Les historiens ont adopté une opinion à la légère, c'est que le massacre avait été le point de départ de la victoire, qu'après un tel crime, ayant creusé derrière soi un tel abîme, le peuple avait senti qu'il fallait vaincre ou mourir, qu'enfin les massacreurs de septembre avaient entraîné l'armée, formé l'avant-garde de Valmy et de Jemmapes. Triste aveu, véritablement, s'il fallait y croire, et fait pour humilier ! L'ennemi n'a pas mieux demandé d'adopter cette opinion, de croire ces étranges Français qui prétendent que la France vainquit par l'énergie du crime. Nous montrerons tout-à-l'heure que le contraire est exact. Des trois ou quatre cents hommes qui firent le massacre, et dont beaucoup sont connus, peu, très-peu, étaient militaires. Ceux qui partirent furent reçus dé l'armée avec horreur et dégoût ; Charlet, entre autres, qui se vantait insolemment dé son crime, fut sabré par ses camarades.

Nous avons établi d'après d'irrécusables documents-, et sur l'unanime affirmation des témoins oculaires qui vivent encore, l'infiniment petit nombre des massacreurs. Ils étaient au plus quatre cents.

Le nombre des morts (en comptant même les douteux) est de 966.

Le faubourg Saint-Antoine, en particulier, qui avait fait le 10 août, fut complètement étranger an e septembre. Son célèbre orateur, Gonchon (honnête homme, et qui mourut pauvre), a pu dire six mois après (22 avril 93), sans crainte d'être démenti : Le faubourg ne recèle que des hommes paisibles.

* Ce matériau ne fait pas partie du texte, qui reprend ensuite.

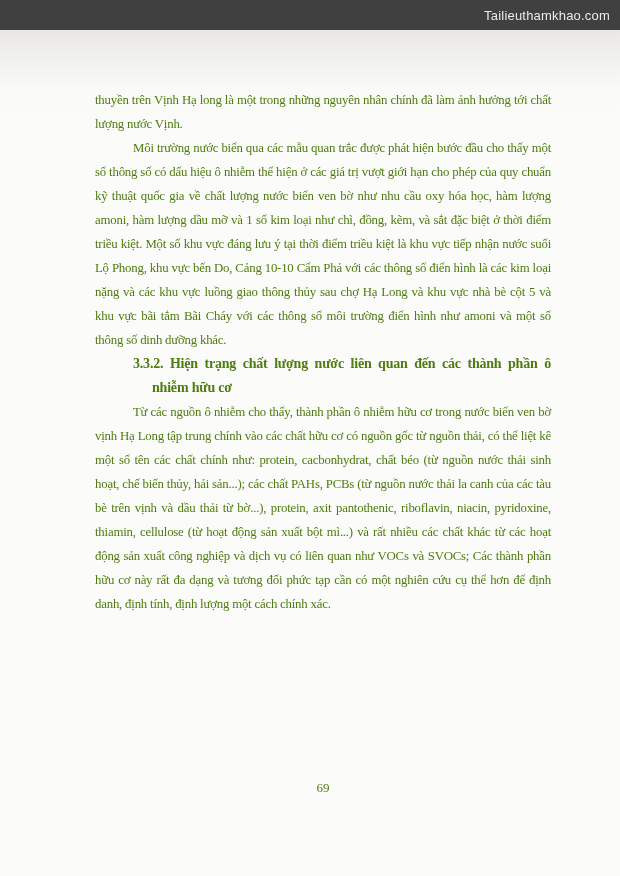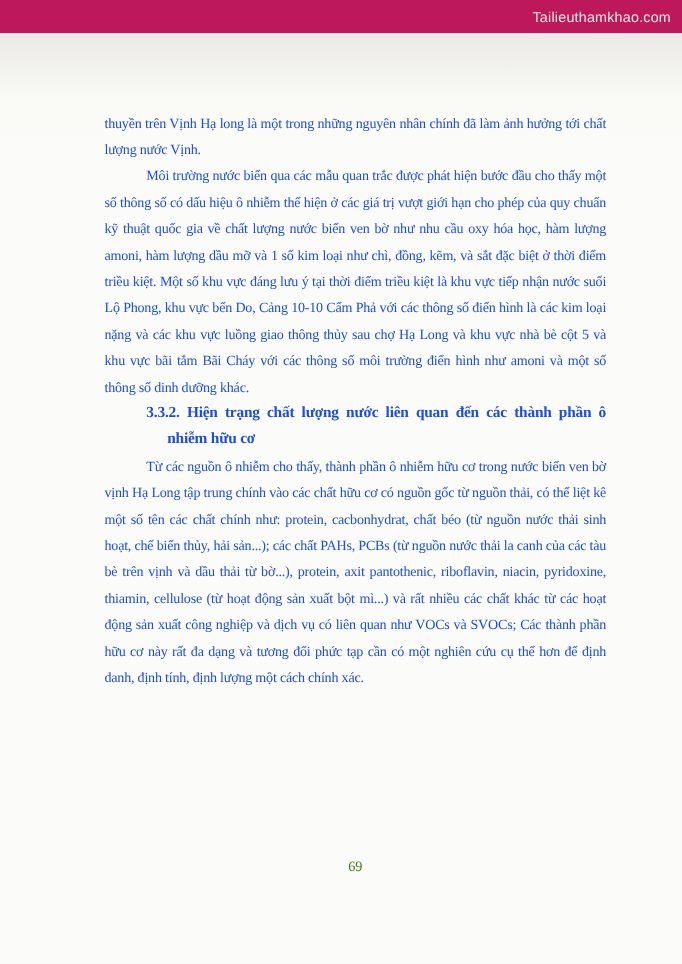"Tailieuthamkhao.com" .watermark-bar { background: #be185d -> #404040 }
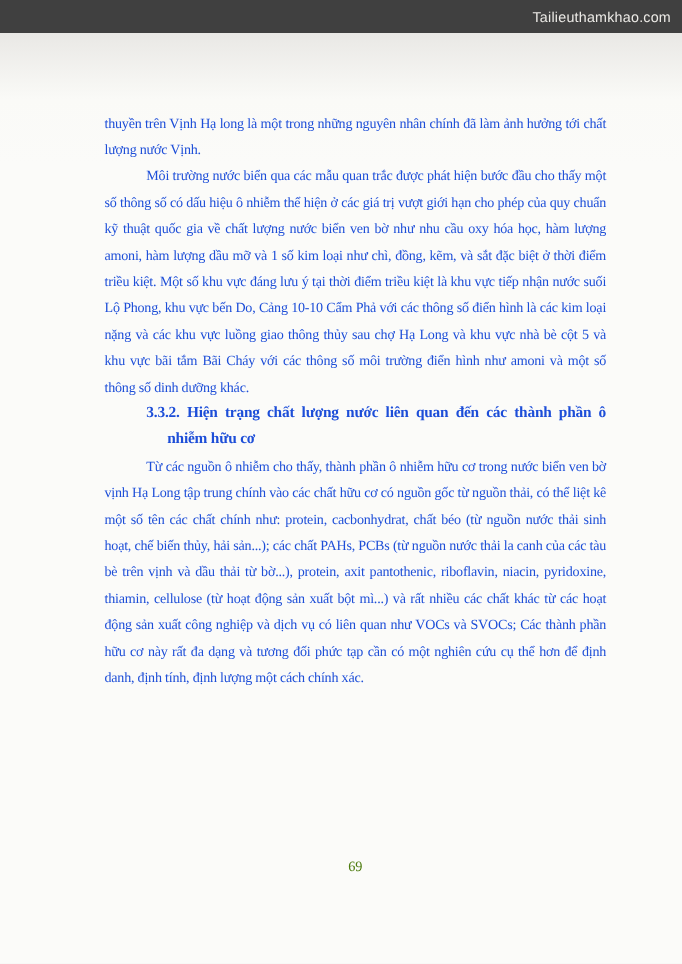"thuyền trên Vịnh Hạ long" .content { color: #1d4ed8 -> #4d7c0f; top: 100px -> 88px }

La journée du 2 septembre n'a pas trouvé de complices chez nous.

Ce qui n'est pas moins curieux, c'est le jugement que les hommes qu'on accusait d'y avoir trempé les mains ont porté sur l'événement :

Événement désastreux, dit Marat, en octobre 92 (n° XII de son journal).

Journées sanglantes, dit Danton, sur lesquelles tout bon citoyen a gémi (9 mars 93).

Douloureux souvenir, dit Tallien (dans son apologie, publiée deux mois après les massacres de septembre).

Oui désastreux, oui douloureux, dignes qu'on en gémisse à jamais !...

Toutefois ces regrets tardifs ne guérissaient pas l'incurable plaie, faite à l'honneur, faite au sentiment de la France... La vitalité nationale, surtout à Paris, en semblait atteinte ; une sorte de paralysie, de mort, semblait rester dans les cœurs.

Il s'agissait de savoir d'où la vie recommencerait. On pouvait douter qu'elle revint de l'Assemblée législative. Vivait-elle ? on ne l'avait guère vu, dans ces effroyables jours. Énervée de longue date par ses tergiversations, elle était mourante, non, morte, achevée, — exterminée par la calomnie.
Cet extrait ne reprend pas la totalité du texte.